Dataset records section start
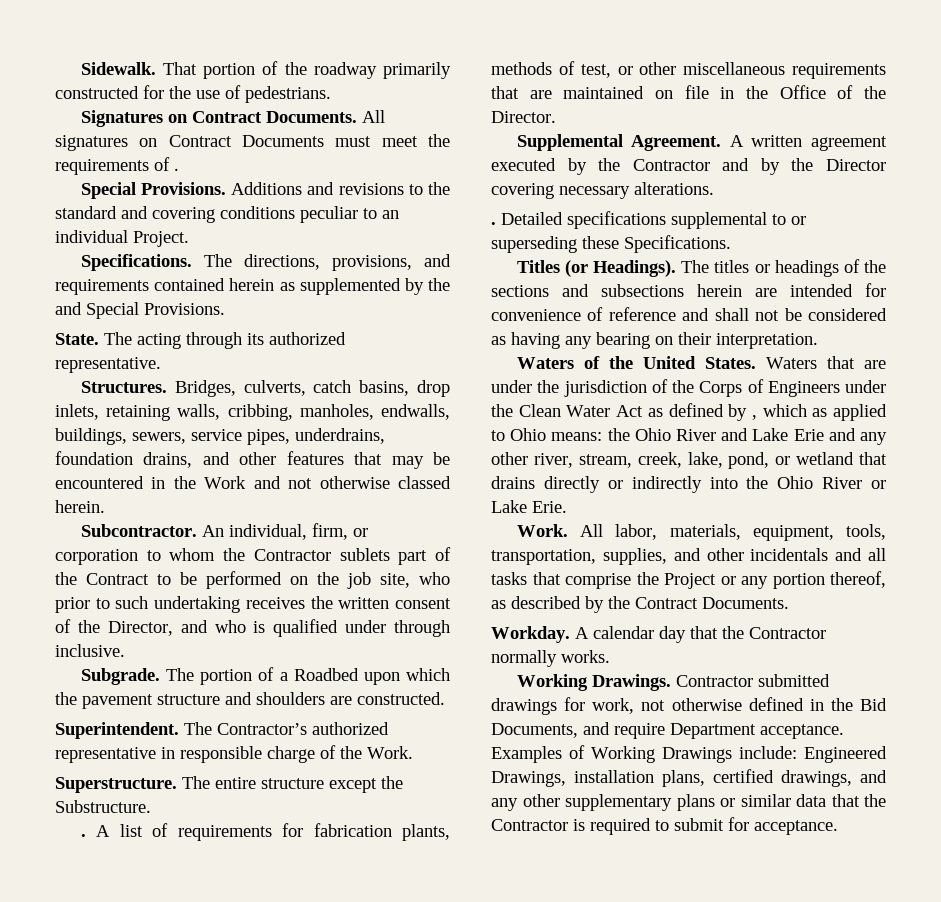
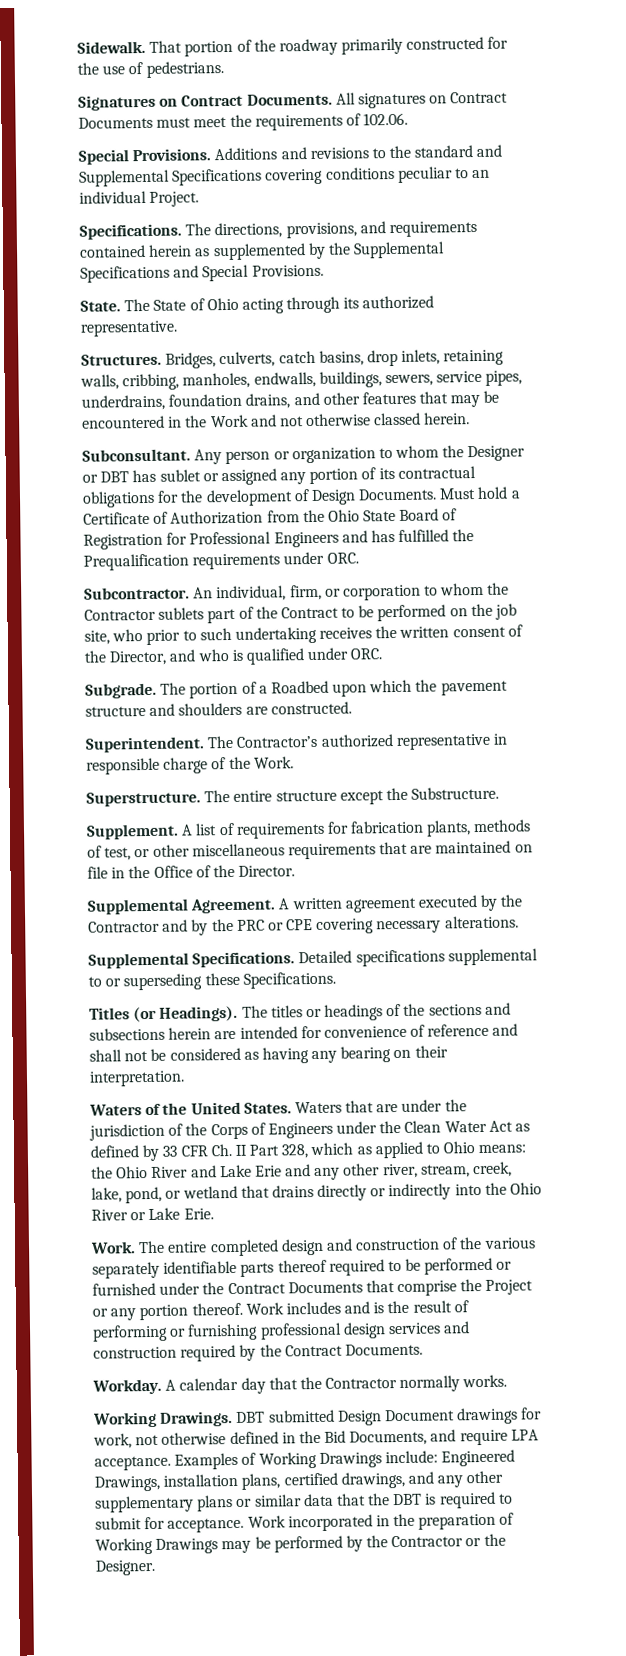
- All signatures on Contract Documents must meet the requirements of .
+ All signatures on Contract Documents must meet the requirements of 102.06.
- Additions and revisions to the standard and covering conditions peculiar to an individual Project.
+ Additions and revisions to the standard and Supplemental Specifications covering conditions peculiar to an individual Project.
- The directions, provisions, and requirements contained herein as supplemented by the and Special Provisions.
+ The directions, provisions, and requirements contained herein as supplemented by the Supplemental Specifications and Special Provisions.
- The acting through its authorized representative.
+ The State of Ohio acting through its authorized representative.
+ Subconsultant. Any person or organization to whom the Designer or DBT has sublet or assigned any portion of its contractual obligations for the development of Design Documents. Must hold a Certificate of Authorization from the Ohio State Board of Registration for Professional Engineers and has fulfilled the Prequalification requirements under ORC.
- An individual, firm, or corporation to whom the Contractor sublets part of the Contract to be performed on the job site, who prior to such undertaking receives the written consent of the Director, and who is qualified under through inclusive.
+ An individual, firm, or corporation to whom the Contractor sublets part of the Contract to be performed on the job site, who prior to such undertaking receives the written consent of the Director, and who is qualified under ORC.
  The entire structure except the Substructure.
- .
+ Supplement.
- A written agreement executed by the Contractor and by the Director covering necessary alterations.
- .
+ A written agreement executed by the Contractor and by the PRC or CPE covering necessary alterations.
+ Supplemental Specifications.
- Waters that are under the jurisdiction of the Corps of Engineers under the Clean Water Act as defined by , which as applied to Ohio means: the Ohio River and Lake Erie and any other river, stream, creek, lake, pond, or wetland that drains directly or indirectly into the Ohio River or Lake Erie.
+ Waters that are under the jurisdiction of the Corps of Engineers under the Clean Water Act as defined by 33 CFR Ch. II Part 328, which as applied to Ohio means: the Ohio River and Lake Erie and any other river, stream, creek, lake, pond, or wetland that drains directly or indirectly into the Ohio River or Lake Erie.
- All labor, materials, equipment, tools, transportation, supplies, and other incidentals and all tasks that comprise the Project or any portion thereof, as described by the Contract Documents.
+ The entire completed design and construction of the various separately identifiable parts thereof required to be performed or furnished under the Contract Documents that comprise the Project or any portion thereof. Work includes and is the result of performing or furnishing professional design services and construction required by the Contract Documents.
- Contractor submitted drawings for work, not otherwise defined in the Bid Documents, and require Department acceptance.
+ DBT submitted Design Document drawings for work, not otherwise defined in the Bid Documents, and require LPA acceptance.
- Examples of Working Drawings include: Engineered Drawings, installation plans, certified drawings, and any other supplementary plans or similar data that the Contractor is required to submit for acceptance.
+ Examples of Working Drawings include: Engineered Drawings, installation plans, certified drawings, and any other supplementary plans or similar data that the DBT is required to submit for acceptance.
+ Work incorporated in the preparation of Working Drawings may be performed by the Contractor or the Designer.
Dataset records section end
**What to work on:**
Only the lines above from the one with "qualified under ORC." up to and including the one with "defined by 33" should be repeated, exactly as written.

**Solution for this task:**
+ An individual, firm, or corporation to whom the Contractor sublets part of the Contract to be performed on the job site, who prior to such undertaking receives the written consent of the Director, and who is qualified under ORC.
  The entire structure except the Substructure.
- .
+ Supplement.
- A written agreement executed by the Contractor and by the Director covering necessary alterations.
- .
+ A written agreement executed by the Contractor and by the PRC or CPE covering necessary alterations.
+ Supplemental Specifications.
- Waters that are under the jurisdiction of the Corps of Engineers under the Clean Water Act as defined by , which as applied to Ohio means: the Ohio River and Lake Erie and any other river, stream, creek, lake, pond, or wetland that drains directly or indirectly into the Ohio River or Lake Erie.
+ Waters that are under the jurisdiction of the Corps of Engineers under the Clean Water Act as defined by 33 CFR Ch. II Part 328, which as applied to Ohio means: the Ohio River and Lake Erie and any other river, stream, creek, lake, pond, or wetland that drains directly or indirectly into the Ohio River or Lake Erie.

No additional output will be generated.